A suitably appalled Reid climbs up over the bodies, and we stumble through a black-and-white industrial estate while an ominous choir sings at us. I say black-and-white, but the scenery is punctuated by bright red streaks of blood (think the girl in Schindler’s List, only with vampires).
The outline of a woman comes onto the screen. Reid complains groggily of being really very thirsty. The woman’s form is indistinct, except for the enticing red outlines of her veins and fast-beating heart. She seems to know Reid, and goes to embrace him, but before he knows what he’s doing Reid sinks his fangs into her neck, and drains her of life.

Think that episode of Seinfeld where a hungry Newman hallucinates Kramer as a giant roast turkey, only with vampires.
Reid, now sated by his first taste of blood, comes back to his senses. Colour and sound return to the world, and he sees that the woman he’s just murdered is in fact his own sister.
This scene, happening about four minutes into the game as it does, works far better than it has any right to. The aforementioned lighting, sound design, and cinematography come together to whip up the drama, and Reid’s voice actor Anthony Howell does great work here. The moment where Reid’s face changes from inhuman bloodlust to haunted recognition of his dying sister is also just an exceptional piece of filmmaking.
Before he has too much time to mourn, however, Reid is confronted and shot by what appear to be vampire hunters. Curiously shrugging off a bullet to the shoulder (hint: there’s a chance he might be a vampire), he flees the scene, and we’re given control once again.

Spoiler alert: it’s not.
I want to stop and take stock for a moment here. In the first five minutes of this game we’ve woken up in a mass grave, become a vampire apparently, killed our sister, and gotten shot by a vampire hunter. Also, we’re a vampire.

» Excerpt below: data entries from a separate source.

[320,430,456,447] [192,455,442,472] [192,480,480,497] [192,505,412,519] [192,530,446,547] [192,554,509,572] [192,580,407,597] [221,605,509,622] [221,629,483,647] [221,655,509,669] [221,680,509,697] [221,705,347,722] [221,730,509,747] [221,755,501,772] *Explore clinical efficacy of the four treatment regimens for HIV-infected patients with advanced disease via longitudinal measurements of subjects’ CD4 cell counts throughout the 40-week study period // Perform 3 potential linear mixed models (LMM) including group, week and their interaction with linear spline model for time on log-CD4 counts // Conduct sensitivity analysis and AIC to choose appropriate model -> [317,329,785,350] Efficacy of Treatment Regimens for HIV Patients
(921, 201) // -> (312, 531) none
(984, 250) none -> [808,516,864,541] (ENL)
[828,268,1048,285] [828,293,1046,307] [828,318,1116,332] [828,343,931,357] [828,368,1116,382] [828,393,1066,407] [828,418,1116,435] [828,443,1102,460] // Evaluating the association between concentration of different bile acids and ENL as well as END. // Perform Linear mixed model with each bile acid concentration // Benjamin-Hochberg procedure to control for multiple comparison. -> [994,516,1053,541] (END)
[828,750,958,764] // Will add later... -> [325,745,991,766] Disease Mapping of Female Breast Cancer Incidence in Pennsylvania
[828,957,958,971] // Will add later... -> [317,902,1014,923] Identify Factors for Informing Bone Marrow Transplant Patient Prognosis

This is a million miles from the grave sins of 99% of RPG openings. In fact, it might be the best openings to any RPG I’ve ever played. No meandering hometown introductory sequences, no numbers-waterboarding character creation screens, and no overly earnest lectures about fantasy lore the player couldn’t possibly bring themselves to care about yet. Instead, the opening of Vampyr is (a) full of drama, (b) personal, yet high-stakes, and (c) mysterious as hell.
This is how you do an opening. It’s so good I’m going to make it this week’s INSIGHTFUL GAME DESIGN LESSON:
Don’t be afraid to throw your players right into the thick of things.
Just because RPGs tend to be slow, story-driven games doesn’t mean they don’t need a sense of drama. Every piece of art needs to grab its audience, and no amount of ‘here are some stats, please choose your playstyle for the next 90 hours (no you can’t change your mind later)’ or ‘3000 years ago there was a dragon’ RPG nonsense is going to do that.
You don’t need to go straight into character creation (assuming your game has it). Throw your players into the thick of the drama. Make that drama high-stakes, and personal. Also make sure to include a (high-stakes, personal) mystery in there too. I don’t care about the fate of this fantasy kingdom you’ve just told me about. I do care about why the hell I’m a vampire now, and just who these guys trying to kill me are.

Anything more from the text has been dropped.